EXERCISE »
Go through the data and copy every line in which "Overview" appears.

STORED DATA »
.....

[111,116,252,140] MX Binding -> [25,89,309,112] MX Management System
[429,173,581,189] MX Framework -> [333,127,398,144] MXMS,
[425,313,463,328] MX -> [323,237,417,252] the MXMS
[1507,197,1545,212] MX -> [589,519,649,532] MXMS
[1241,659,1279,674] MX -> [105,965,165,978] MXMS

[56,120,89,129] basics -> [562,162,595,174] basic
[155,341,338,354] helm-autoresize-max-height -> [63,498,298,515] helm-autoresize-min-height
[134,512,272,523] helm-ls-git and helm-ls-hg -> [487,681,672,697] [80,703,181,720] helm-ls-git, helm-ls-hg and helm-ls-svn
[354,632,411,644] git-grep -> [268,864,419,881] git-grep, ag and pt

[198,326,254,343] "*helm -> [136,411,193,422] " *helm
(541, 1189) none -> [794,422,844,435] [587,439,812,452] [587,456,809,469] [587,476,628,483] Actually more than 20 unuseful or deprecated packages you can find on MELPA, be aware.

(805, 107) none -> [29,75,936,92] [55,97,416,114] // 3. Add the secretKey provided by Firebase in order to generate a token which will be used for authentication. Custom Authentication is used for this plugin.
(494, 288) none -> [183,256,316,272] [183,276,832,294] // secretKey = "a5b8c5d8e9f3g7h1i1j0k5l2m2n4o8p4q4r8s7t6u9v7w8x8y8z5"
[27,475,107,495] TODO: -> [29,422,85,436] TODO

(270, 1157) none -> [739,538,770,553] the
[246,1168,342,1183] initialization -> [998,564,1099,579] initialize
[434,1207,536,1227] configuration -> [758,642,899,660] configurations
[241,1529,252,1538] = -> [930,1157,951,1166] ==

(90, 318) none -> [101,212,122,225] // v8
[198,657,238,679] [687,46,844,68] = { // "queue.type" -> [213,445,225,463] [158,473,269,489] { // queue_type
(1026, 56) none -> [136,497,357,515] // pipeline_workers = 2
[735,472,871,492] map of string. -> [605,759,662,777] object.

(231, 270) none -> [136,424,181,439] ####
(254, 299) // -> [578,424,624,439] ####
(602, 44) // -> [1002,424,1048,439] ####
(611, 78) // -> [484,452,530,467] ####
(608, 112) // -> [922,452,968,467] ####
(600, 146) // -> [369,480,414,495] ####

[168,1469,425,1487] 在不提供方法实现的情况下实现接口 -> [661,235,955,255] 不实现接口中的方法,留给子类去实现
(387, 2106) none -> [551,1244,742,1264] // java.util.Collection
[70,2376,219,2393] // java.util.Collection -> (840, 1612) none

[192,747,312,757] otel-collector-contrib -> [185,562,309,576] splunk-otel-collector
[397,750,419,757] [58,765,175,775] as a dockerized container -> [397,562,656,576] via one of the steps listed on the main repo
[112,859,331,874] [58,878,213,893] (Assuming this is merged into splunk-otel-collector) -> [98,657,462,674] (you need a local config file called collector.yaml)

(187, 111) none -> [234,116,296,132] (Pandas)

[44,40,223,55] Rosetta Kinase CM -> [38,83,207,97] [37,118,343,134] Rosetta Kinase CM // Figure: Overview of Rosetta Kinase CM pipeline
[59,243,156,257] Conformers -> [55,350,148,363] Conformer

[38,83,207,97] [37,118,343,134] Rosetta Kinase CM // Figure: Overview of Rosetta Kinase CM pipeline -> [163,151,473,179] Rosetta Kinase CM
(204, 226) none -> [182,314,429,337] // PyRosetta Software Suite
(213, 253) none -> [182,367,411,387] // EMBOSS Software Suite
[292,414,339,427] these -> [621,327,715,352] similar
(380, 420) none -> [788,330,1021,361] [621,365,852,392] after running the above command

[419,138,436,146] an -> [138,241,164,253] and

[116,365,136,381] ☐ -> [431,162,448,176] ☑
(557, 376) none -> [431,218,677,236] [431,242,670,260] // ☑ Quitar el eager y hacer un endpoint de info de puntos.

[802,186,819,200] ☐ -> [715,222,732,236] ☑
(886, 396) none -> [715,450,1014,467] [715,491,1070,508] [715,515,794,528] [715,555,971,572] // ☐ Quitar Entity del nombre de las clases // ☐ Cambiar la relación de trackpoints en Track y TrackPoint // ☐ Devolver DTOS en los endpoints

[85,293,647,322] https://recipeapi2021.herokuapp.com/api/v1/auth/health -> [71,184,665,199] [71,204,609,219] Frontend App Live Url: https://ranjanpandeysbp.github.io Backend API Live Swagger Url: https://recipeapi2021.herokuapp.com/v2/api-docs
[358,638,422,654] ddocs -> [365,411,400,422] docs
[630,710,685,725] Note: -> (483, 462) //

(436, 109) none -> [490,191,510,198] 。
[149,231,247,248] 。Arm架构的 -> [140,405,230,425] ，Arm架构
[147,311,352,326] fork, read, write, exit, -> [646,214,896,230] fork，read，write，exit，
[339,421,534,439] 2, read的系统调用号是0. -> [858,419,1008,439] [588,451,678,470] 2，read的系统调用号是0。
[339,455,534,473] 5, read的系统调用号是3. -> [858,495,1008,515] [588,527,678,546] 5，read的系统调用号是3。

.....

RESPONSE AREA »
[44,40,223,55] Rosetta Kinase CM -> [38,83,207,97] [37,118,343,134] Rosetta Kinase CM // Figure: Overview of Rosetta Kinase CM pipeline
[38,83,207,97] [37,118,343,134] Rosetta Kinase CM // Figure: Overview of Rosetta Kinase CM pipeline -> [163,151,473,179] Rosetta Kinase CM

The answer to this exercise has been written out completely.